WHAT THE EXERCISE ASKS
Whatever pictures appear, omit them, and repeat the data below exactly.

Change listing data
......
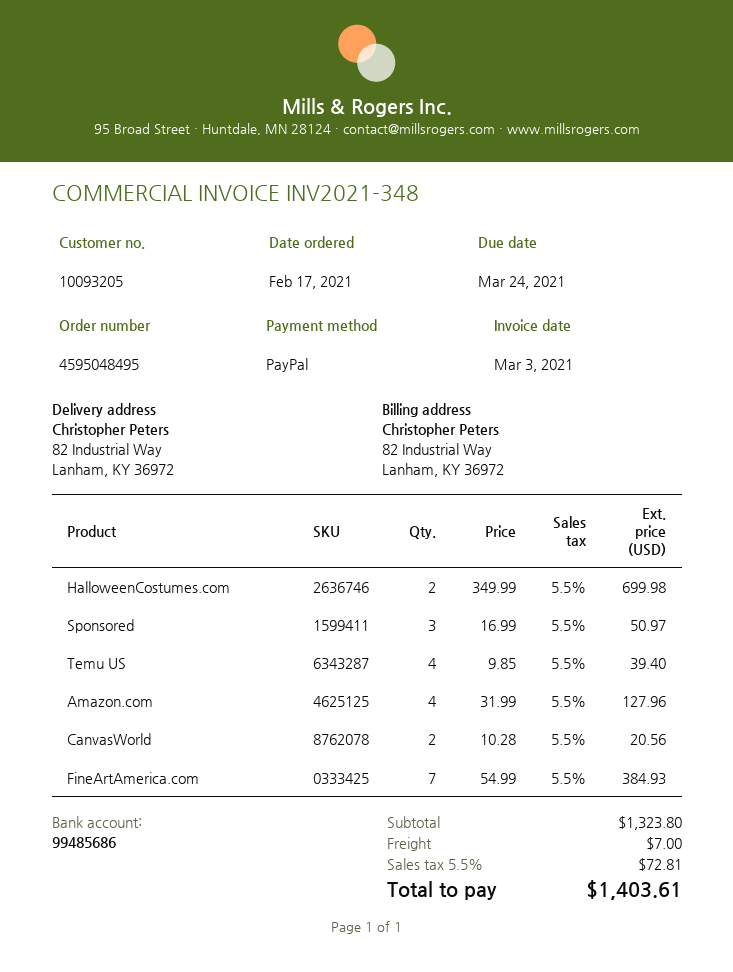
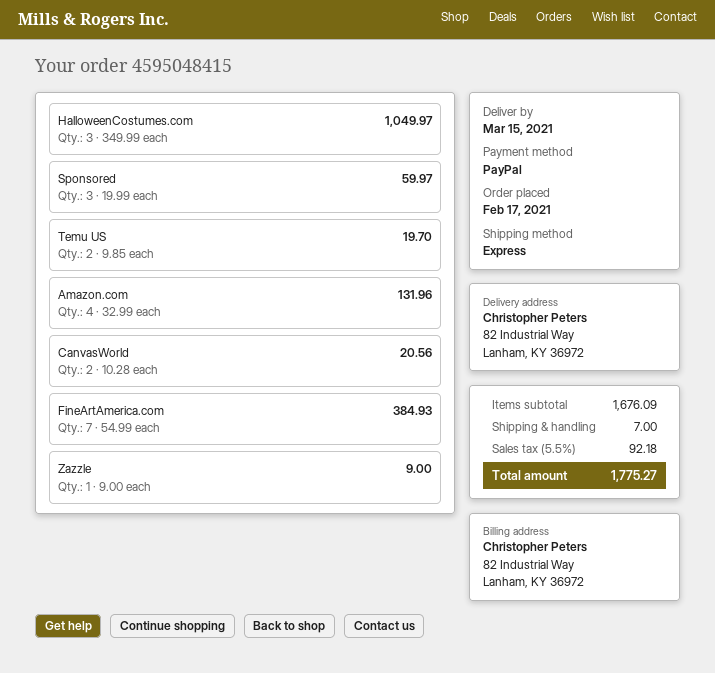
order number: 4595048495 -> 4595048415
HalloweenCostumes.com: 2 x 349.99 = 699.98 -> 3 x 349.99 = 1049.97
Sponsored: 3 x 16.99 = 50.97 -> 3 x 19.99 = 59.97
Temu US: 4 x 9.85 = 39.40 -> 2 x 9.85 = 19.70
Amazon.com: 4 x 31.99 = 127.96 -> 4 x 32.99 = 131.96
Zazzle: none -> 1 x 9.00 = 9.00
subtotal: 1323.80 -> 1676.09
tax: 5.5% = 72.81 -> 5.5% = 92.18
total: 1403.61 -> 1775.27

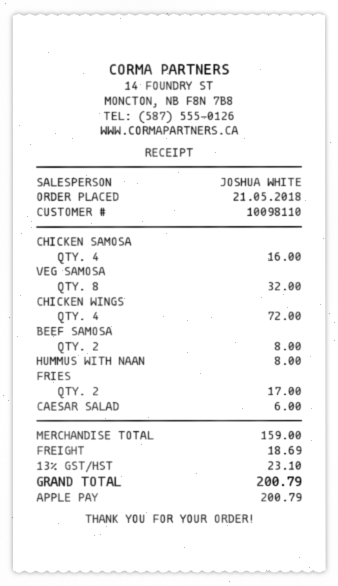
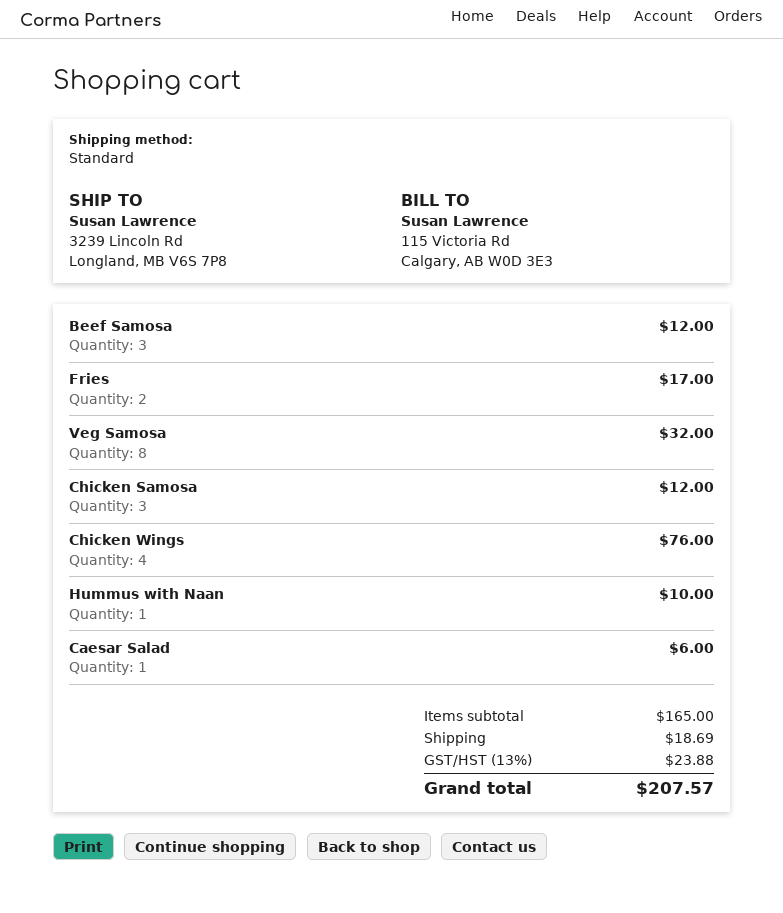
CHICKEN SAMOSA: 4 for 16.00 -> 3 for 12.00
CHICKEN WINGS: 4 for 72.00 -> 4 for 76.00
BEEF SAMOSA: 2 for 8.00 -> 3 for 12.00
HUMMUS WITH NAAN: 1 for 8.00 -> 1 for 10.00
subtotal: 159.00 -> 165.00
tax: 13% = 23.10 -> 13% = 23.88
total: 200.79 -> 207.57

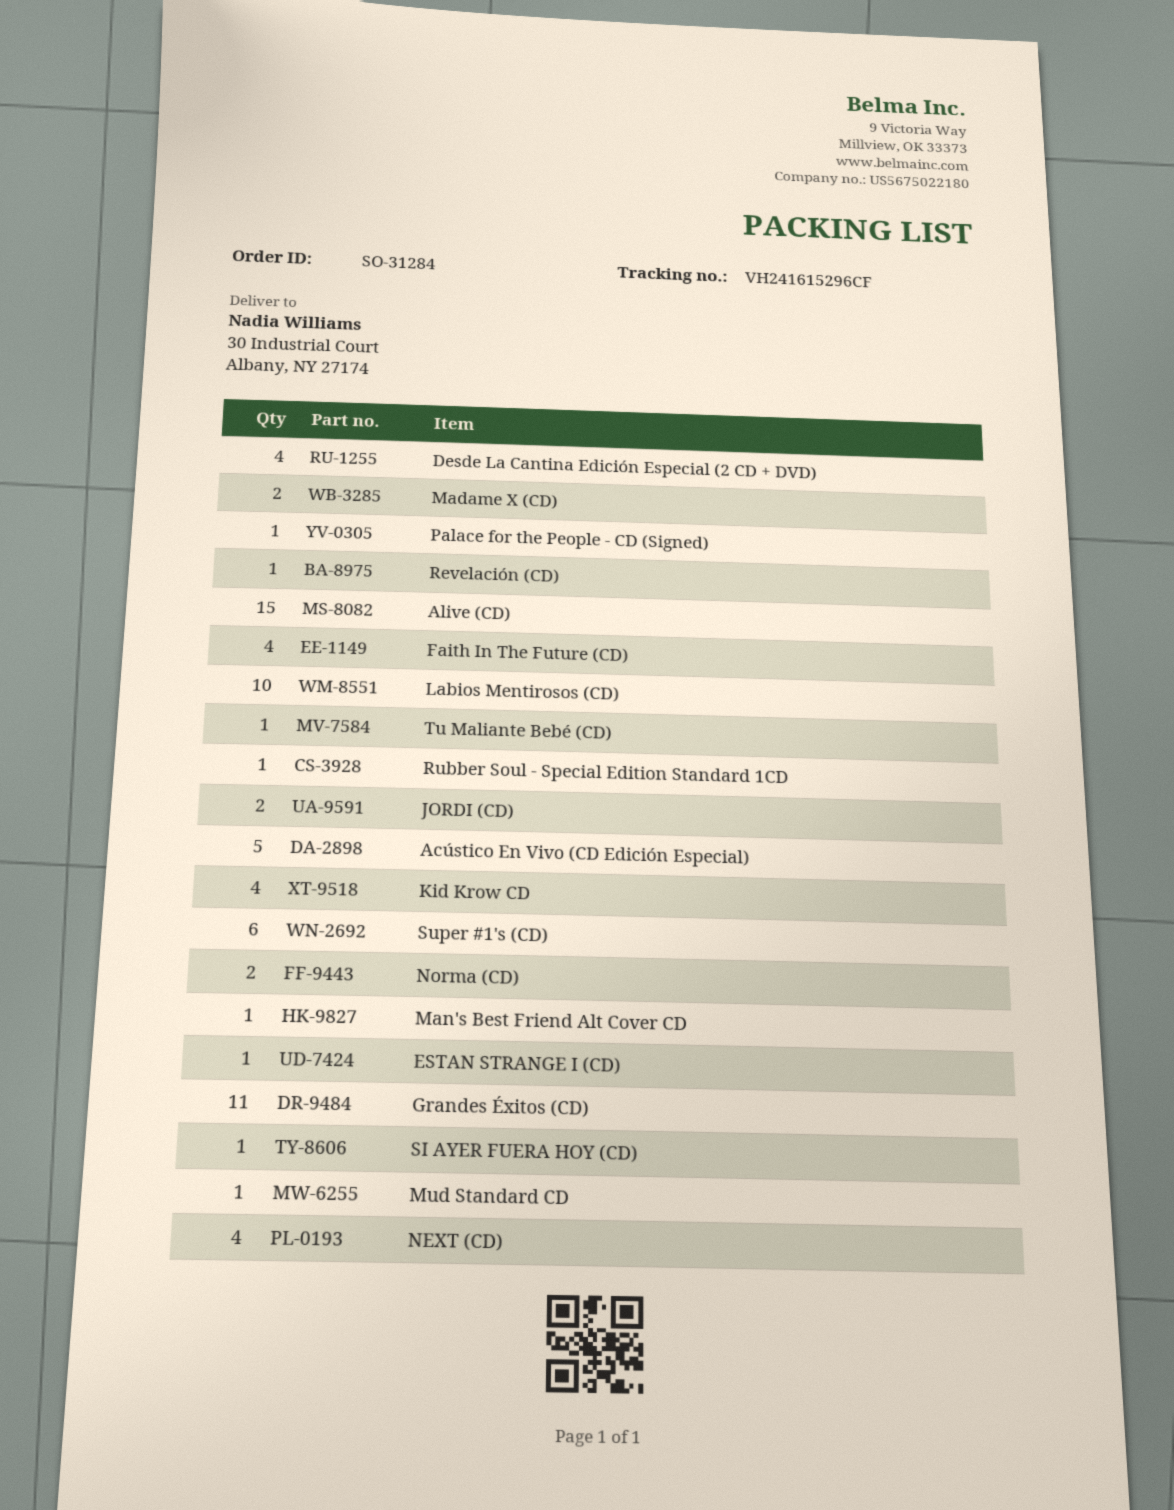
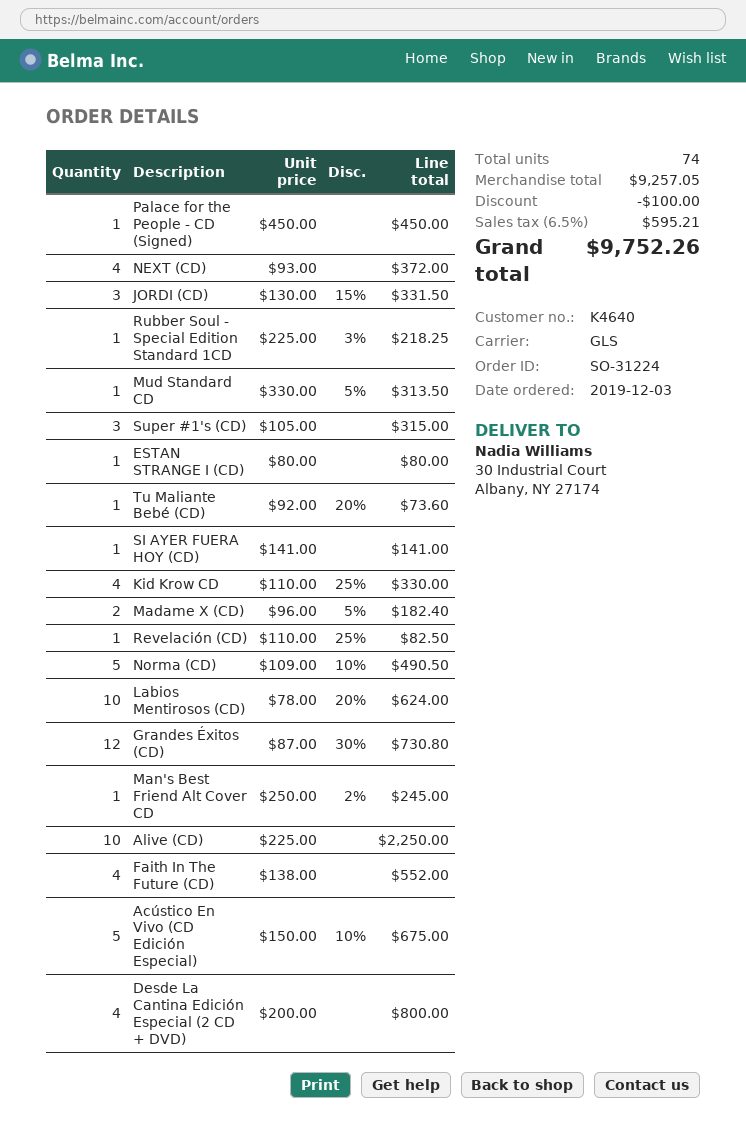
order number: SO-31284 -> SO-31224
Alive (CD): 15 -> 10
JORDI (CD): 2 -> 3
Super #1's (CD): 6 -> 3
Norma (CD): 2 -> 5
Grandes Éxitos (CD): 11 -> 12

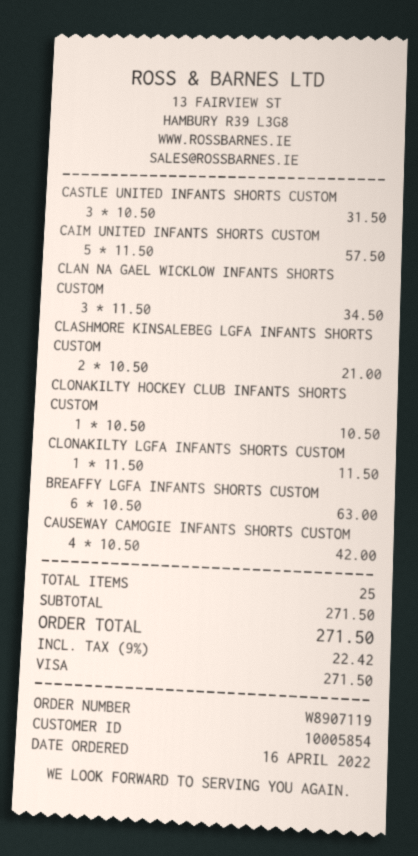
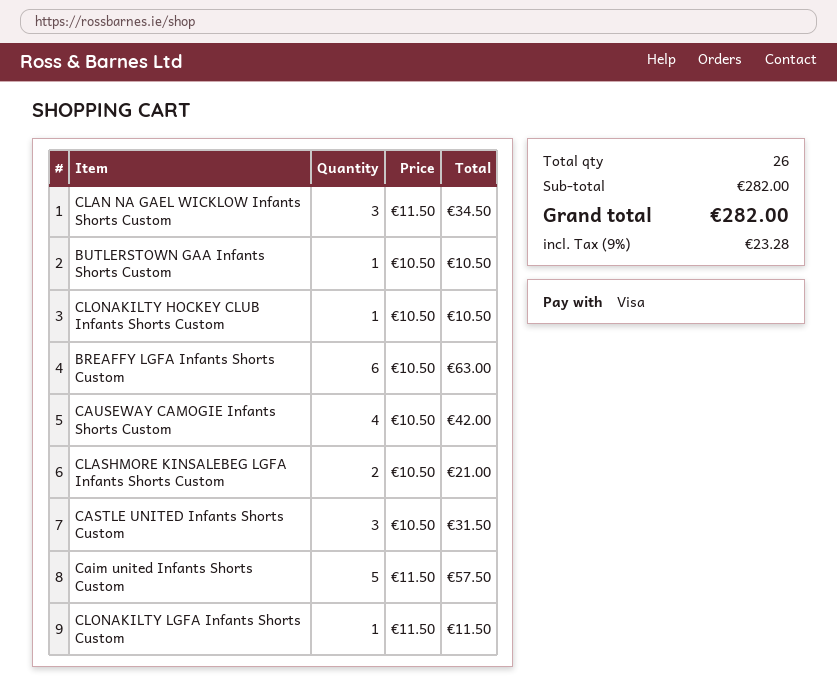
BUTLERSTOWN GAA Infants Shorts Custom: none -> 1 x 10.50 = 10.50
total quantity: 25 -> 26
subtotal: 271.50 -> 282.00
tax: 9% = 22.42 -> 9% = 23.28
total: 271.50 -> 282.00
......
THE COMPLETED TASK
order number: 4595048495 -> 4595048415
HalloweenCostumes.com: 2 x 349.99 = 699.98 -> 3 x 349.99 = 1049.97
Sponsored: 3 x 16.99 = 50.97 -> 3 x 19.99 = 59.97
Temu US: 4 x 9.85 = 39.40 -> 2 x 9.85 = 19.70
Amazon.com: 4 x 31.99 = 127.96 -> 4 x 32.99 = 131.96
Zazzle: none -> 1 x 9.00 = 9.00
subtotal: 1323.80 -> 1676.09
tax: 5.5% = 72.81 -> 5.5% = 92.18
total: 1403.61 -> 1775.27

CHICKEN SAMOSA: 4 for 16.00 -> 3 for 12.00
CHICKEN WINGS: 4 for 72.00 -> 4 for 76.00
BEEF SAMOSA: 2 for 8.00 -> 3 for 12.00
HUMMUS WITH NAAN: 1 for 8.00 -> 1 for 10.00
subtotal: 159.00 -> 165.00
tax: 13% = 23.10 -> 13% = 23.88
total: 200.79 -> 207.57

order number: SO-31284 -> SO-31224
Alive (CD): 15 -> 10
JORDI (CD): 2 -> 3
Super #1's (CD): 6 -> 3
Norma (CD): 2 -> 5
Grandes Éxitos (CD): 11 -> 12

BUTLERSTOWN GAA Infants Shorts Custom: none -> 1 x 10.50 = 10.50
total quantity: 25 -> 26
subtotal: 271.50 -> 282.00
tax: 9% = 22.42 -> 9% = 23.28
total: 271.50 -> 282.00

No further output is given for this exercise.